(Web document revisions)
----------

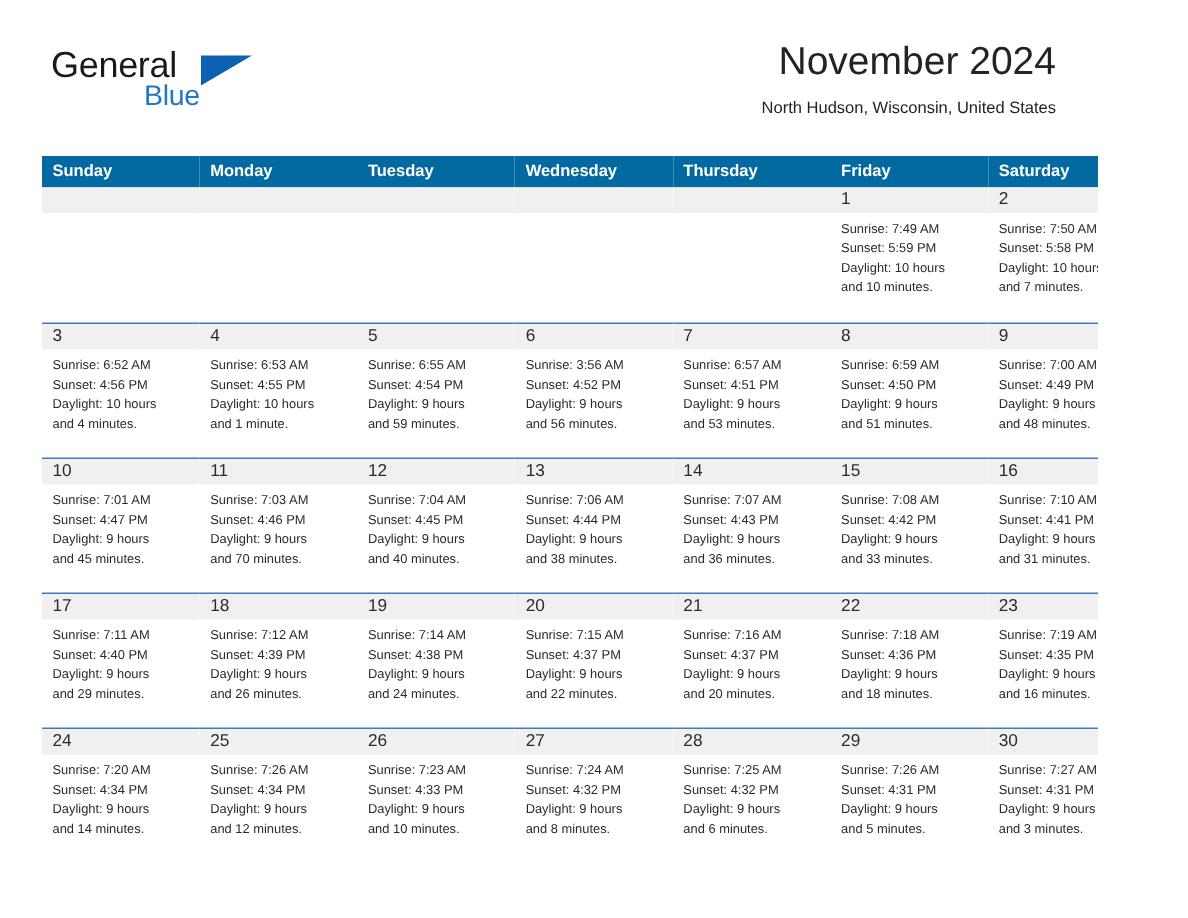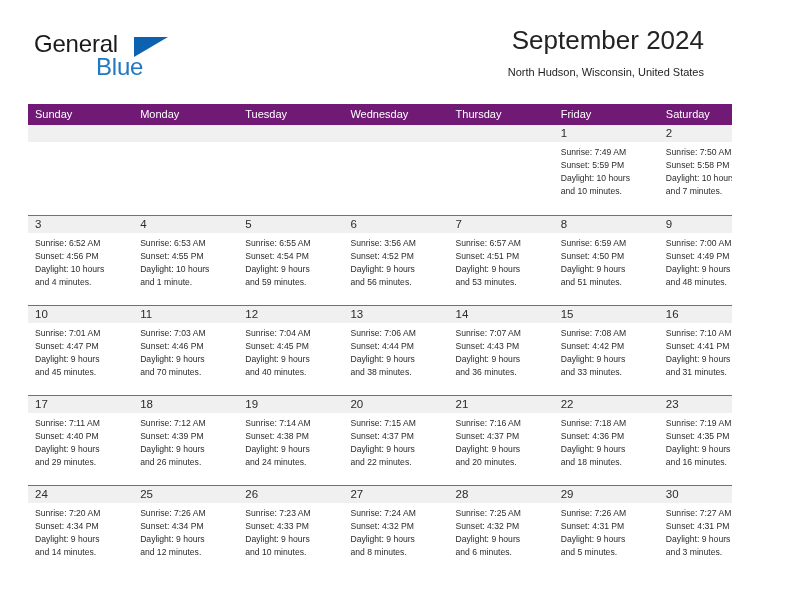--- a/index.html
+++ b/index.html
@@ -149,7 +149,7 @@
     </div>
 
     <div class="title-wrap">
-      <h1 class="cal-title">September 2024</h1>
+      <h1 class="cal-title">November 2024</h1>
       <h2 class="cal-subtitle">North Hudson, Wisconsin, United States</h2>
     </div>
 

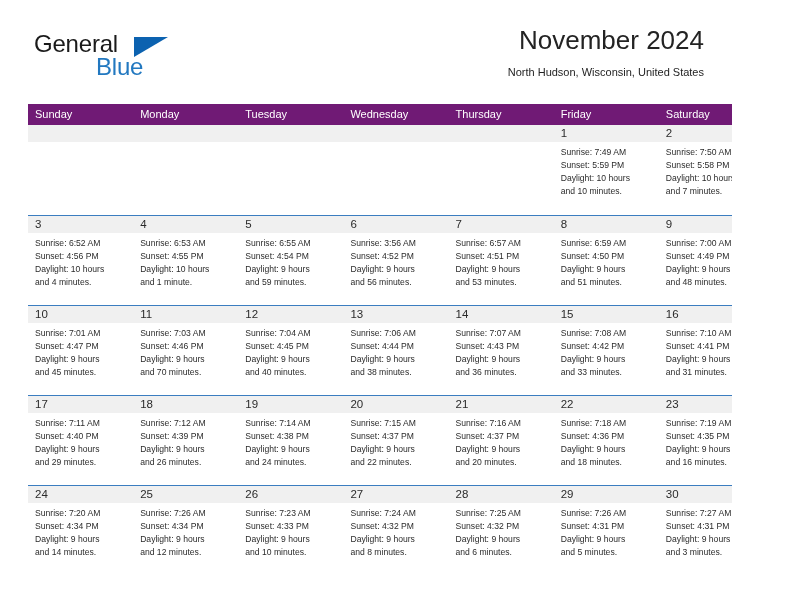--- a/index.html
+++ b/index.html
@@ -48,7 +48,7 @@
     position: absolute;
     left: 62px;
     top: 23px;
-    font-size: 24px;
+    font-size: 19px;
     color: #2278c0;
     letter-spacing: -0.2px;
     line-height: 1;

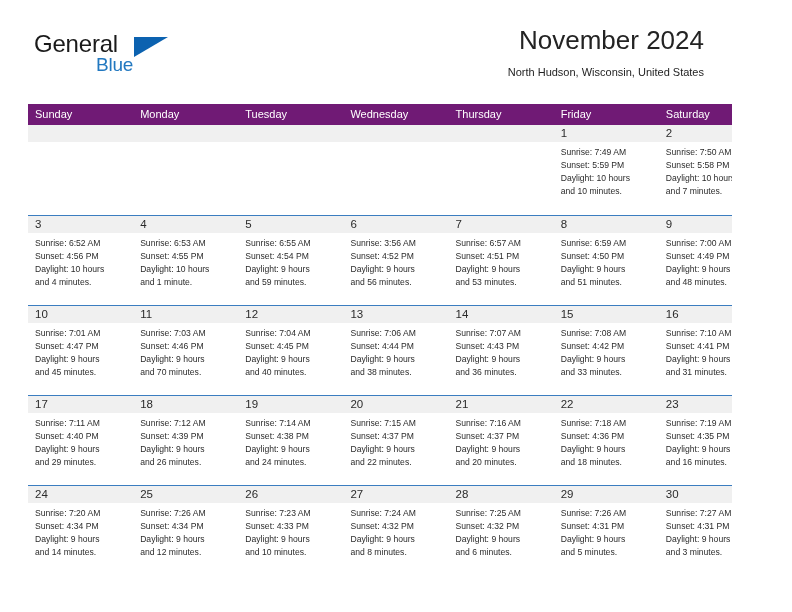--- a/index.html
+++ b/index.html
@@ -96,10 +96,10 @@
     table-layout: fixed;
   }
   .cal th {
-    background: #701a75;
+    background: #0369a1;
     color: #ffffff;
     font-size: 11px;
-    font-weight: normal;
+    font-weight: bold;
     text-align: left;
     padding: 5px 0 5px 7px;
     height: 21px;

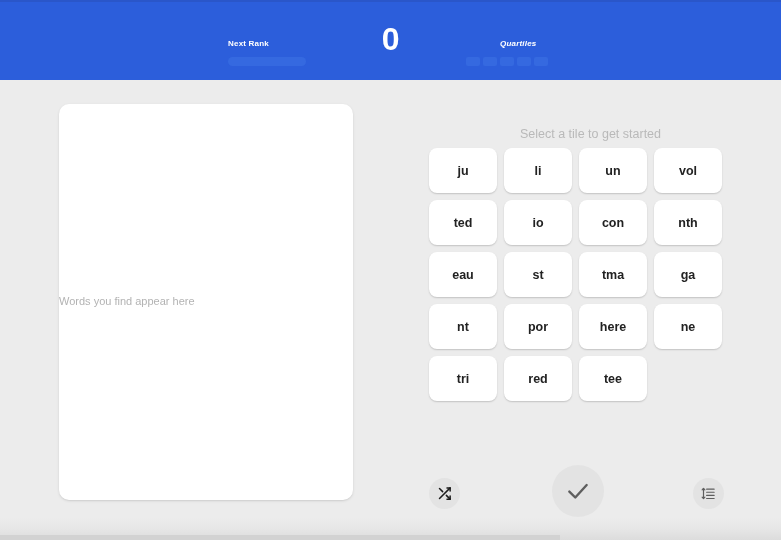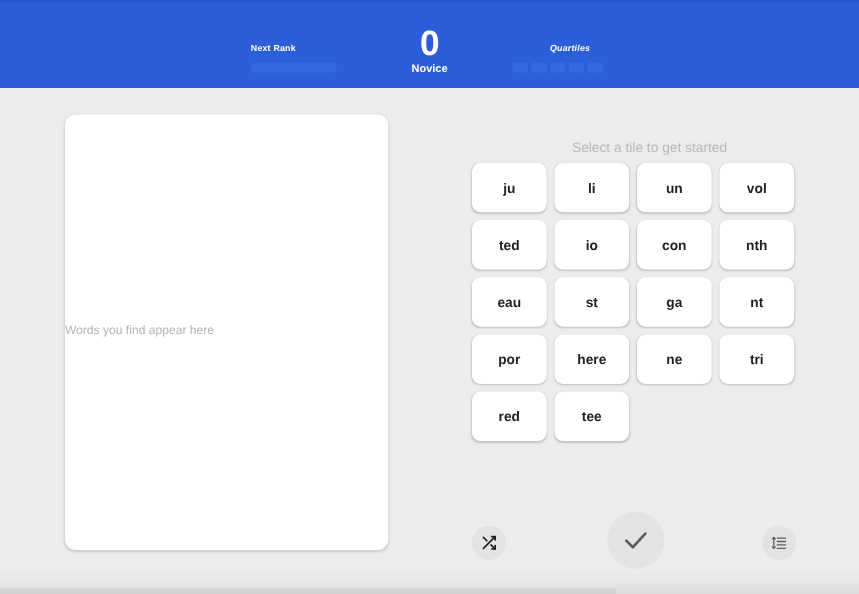--- a/index.html
+++ b/index.html
@@ -264,7 +264,6 @@
 
     <div class="hdr-score">
       <div class="score-number">0</div>
-      <div class="score-rank">Novice</div>
     </div>
 
     <div class="hdr-quartiles">

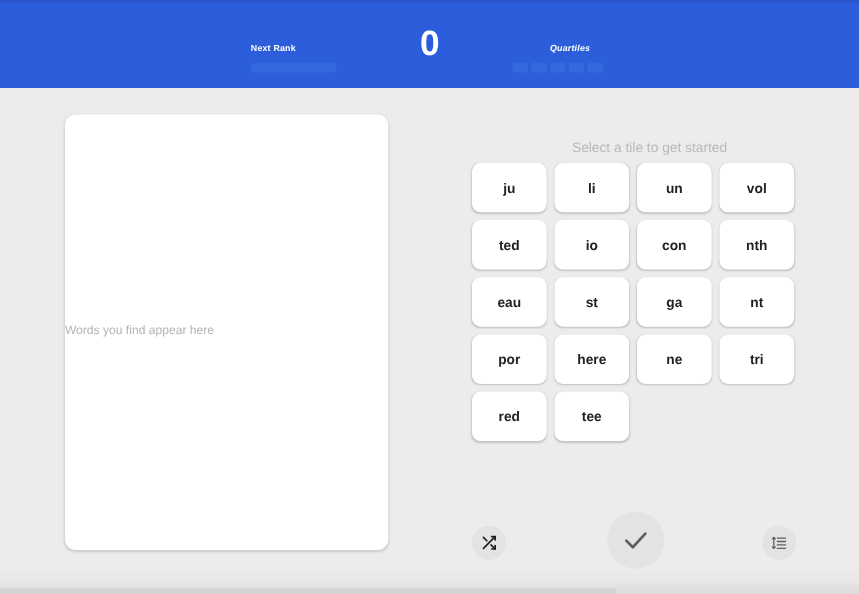--- a/index.html
+++ b/index.html
@@ -298,6 +298,7 @@
           <div class="tile">nth</div>
           <div class="tile">eau</div>
           <div class="tile">st</div>
+          <div class="tile">tma</div>
           <div class="tile">ga</div>
           <div class="tile">nt</div>
           <div class="tile">por</div>

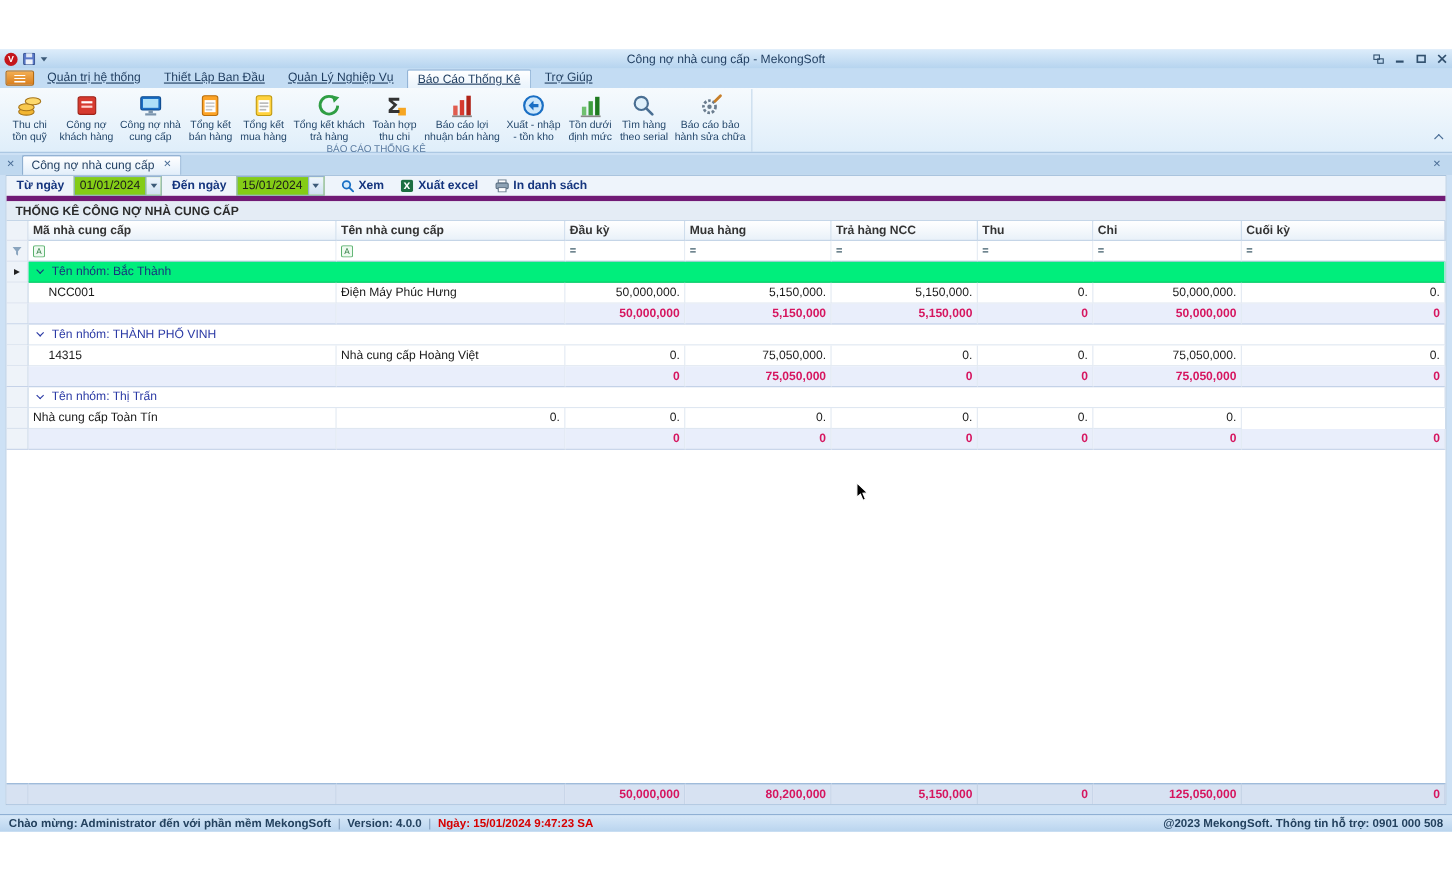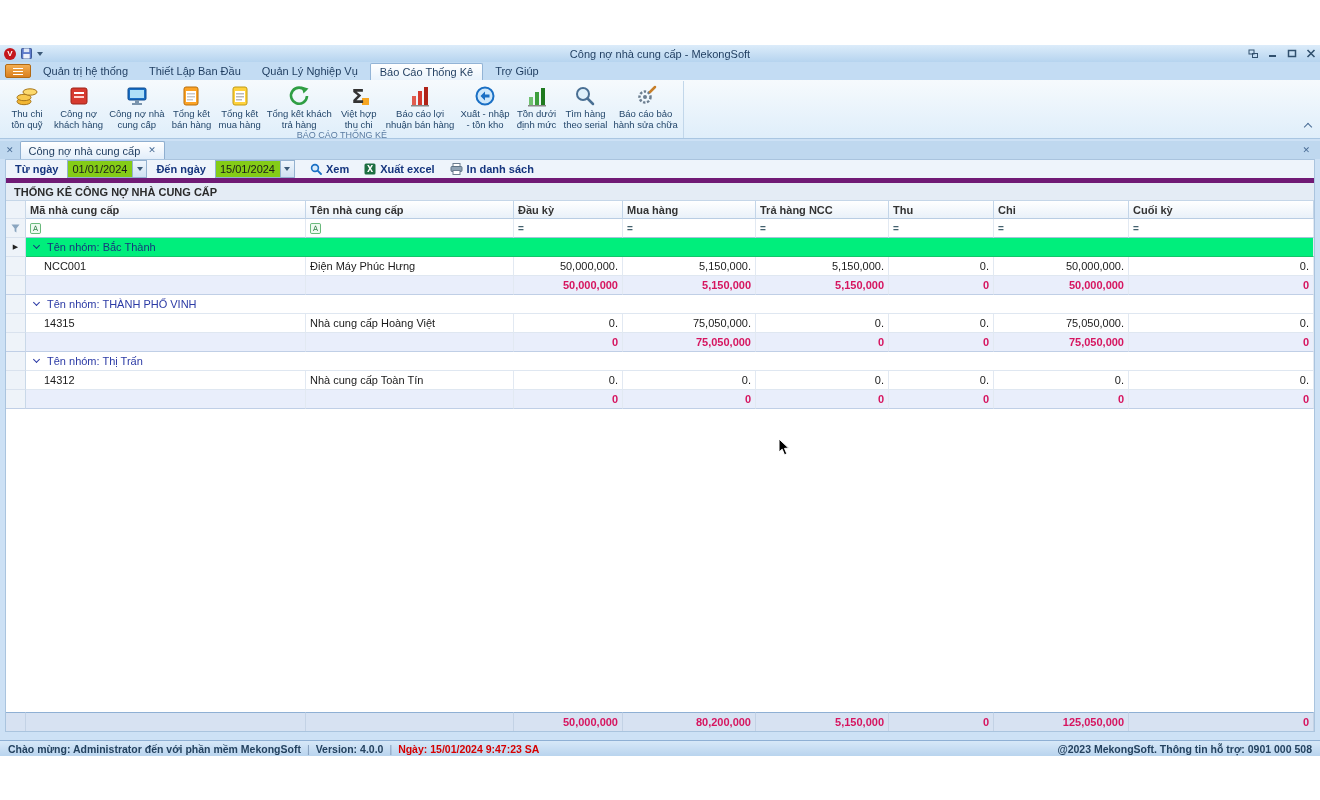--- a/index.html
+++ b/index.html
@@ -22,7 +22,7 @@
   .ribbon-tabs { height:18px; background:#c3dcf3; display:flex; align-items:flex-end; padding-left:5px; gap:3px; }
   .app-btn { width:26px; height:14px; margin-bottom:2px; background:linear-gradient(#f3ae53,#d97f1e); border:1px solid #b26a14; border-radius:2px; display:flex; align-items:center; justify-content:center; }
   .app-lines { width:10px; height:7px; background:repeating-linear-gradient(#fff 0 1px, transparent 1px 3px); }
-  .rtab { font-size:11px; color:#1e3c5f; padding:2px 9px 2px; height:17px; white-space:nowrap; }
+  .rtab { font-size:11px; color:#1e3c5f; padding:2px 9px 2px; height:17px; white-space:nowrap;text-decoration:underline; }
   .rtab.active { background:linear-gradient(#ffffff,#e9f3fc); border:1px solid #93b4d6; border-bottom:none; border-radius:2px 2px 0 0; position:relative; z-index:2; }
 
   

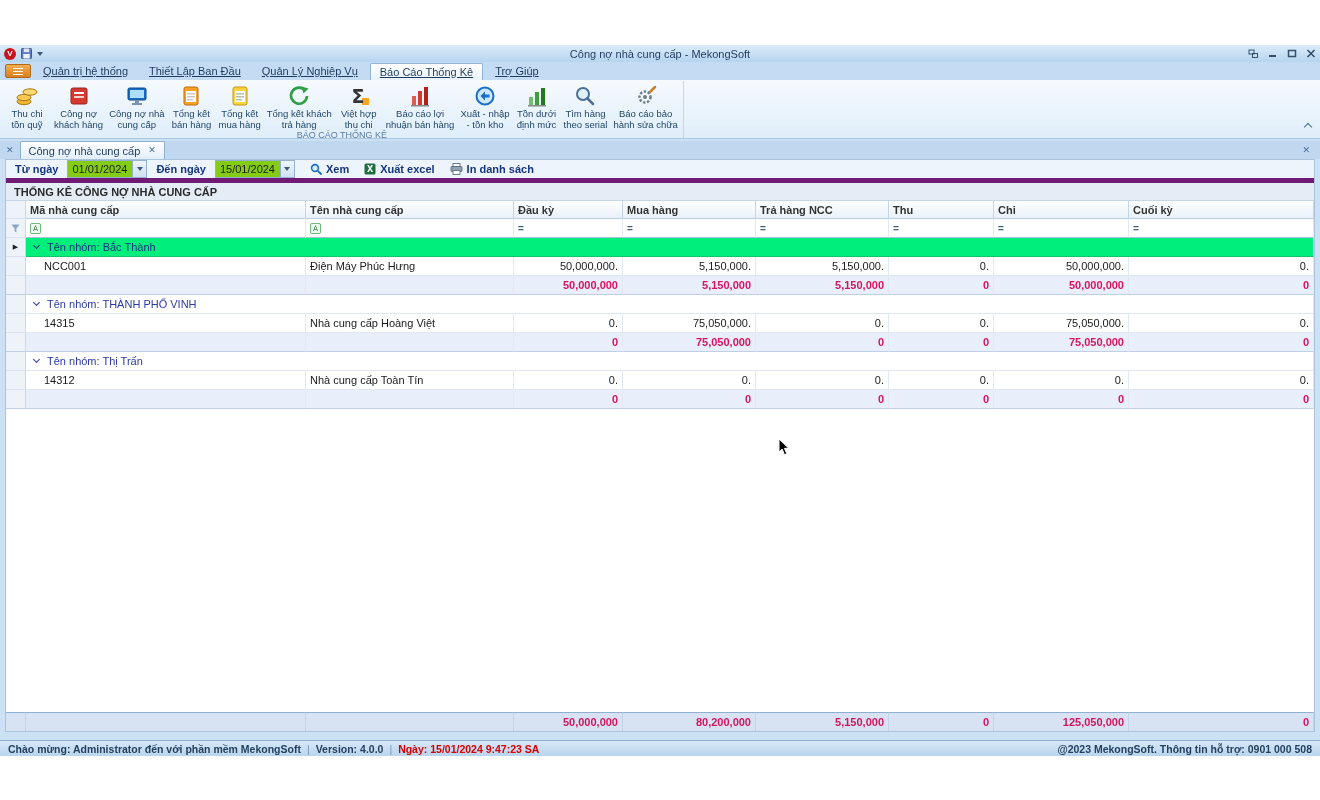--- a/index.html
+++ b/index.html
@@ -221,7 +221,7 @@
                   <text x="11" y="19" font-size="19" font-weight="bold" text-anchor="middle" fill="#333" font-family="DejaVu Sans, sans-serif">Σ</text>
                 </svg>
             </span>
-            <span><span>Việt hợp</span><br><span>thu chi</span></span>
+            <span><span>Toàn hợp</span><br><span>thu chi</span></span>
           </div>
 
           <div class="ritem">

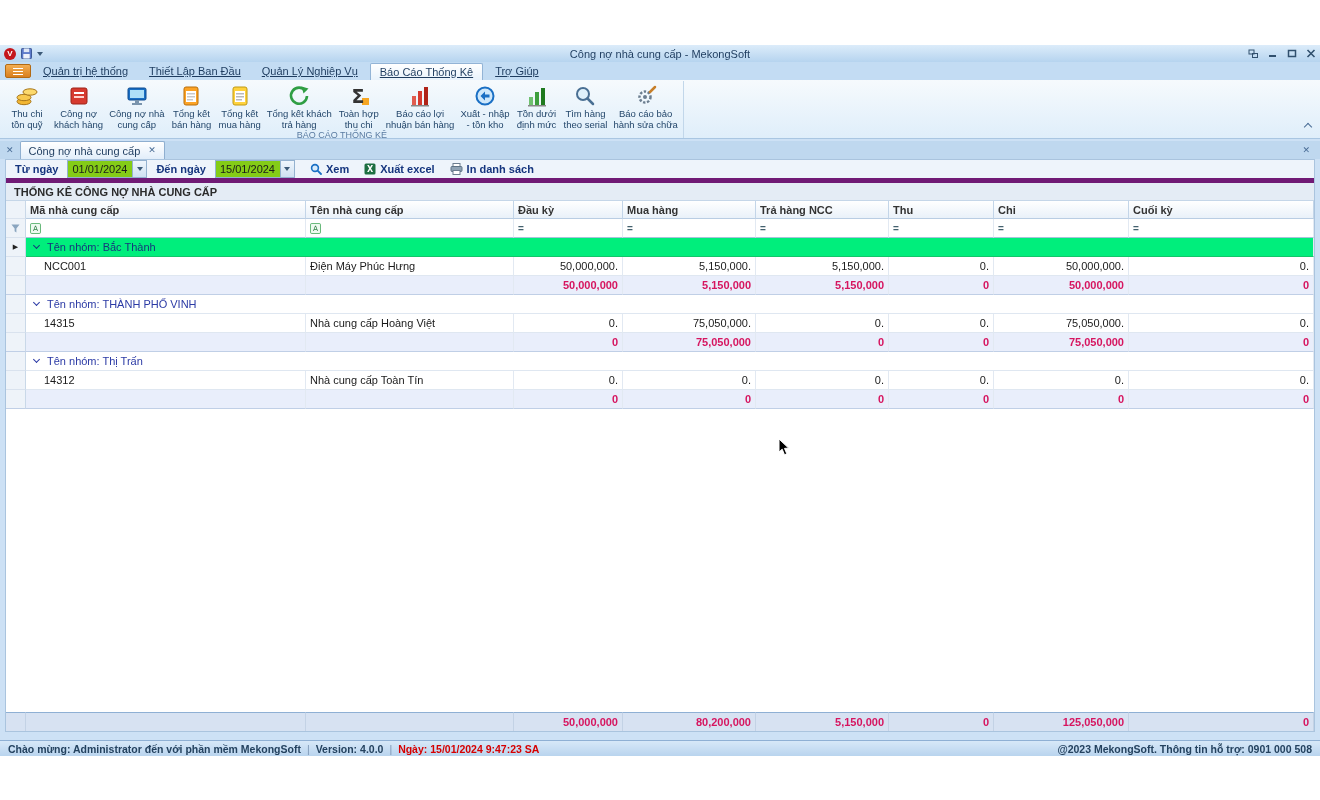--- a/index.html
+++ b/index.html
@@ -468,7 +468,6 @@
       </div>
       <div class="grow">
         <div class="c ind"></div>
-        <div class="c indent">14312</div>
         <div class="c">Nhà cung cấp Toàn Tín</div>
         <div class="c num">0.</div>
         <div class="c num">0.</div>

----------

__Requirement__: From the records above, pull every line that carries the word "color".

__Answer__:
     color: #2278c0;
     color: #ffffff;
-  .rtab { font-size:11px; color:#1e3c5f; padding:2px 9px 2px; height:17px; white-space:nowrap; }
+  .rtab { font-size:11px; color:#1e3c5f; padding:2px 9px 2px; height:17px; white-space:nowrap;text-decoration:underline; }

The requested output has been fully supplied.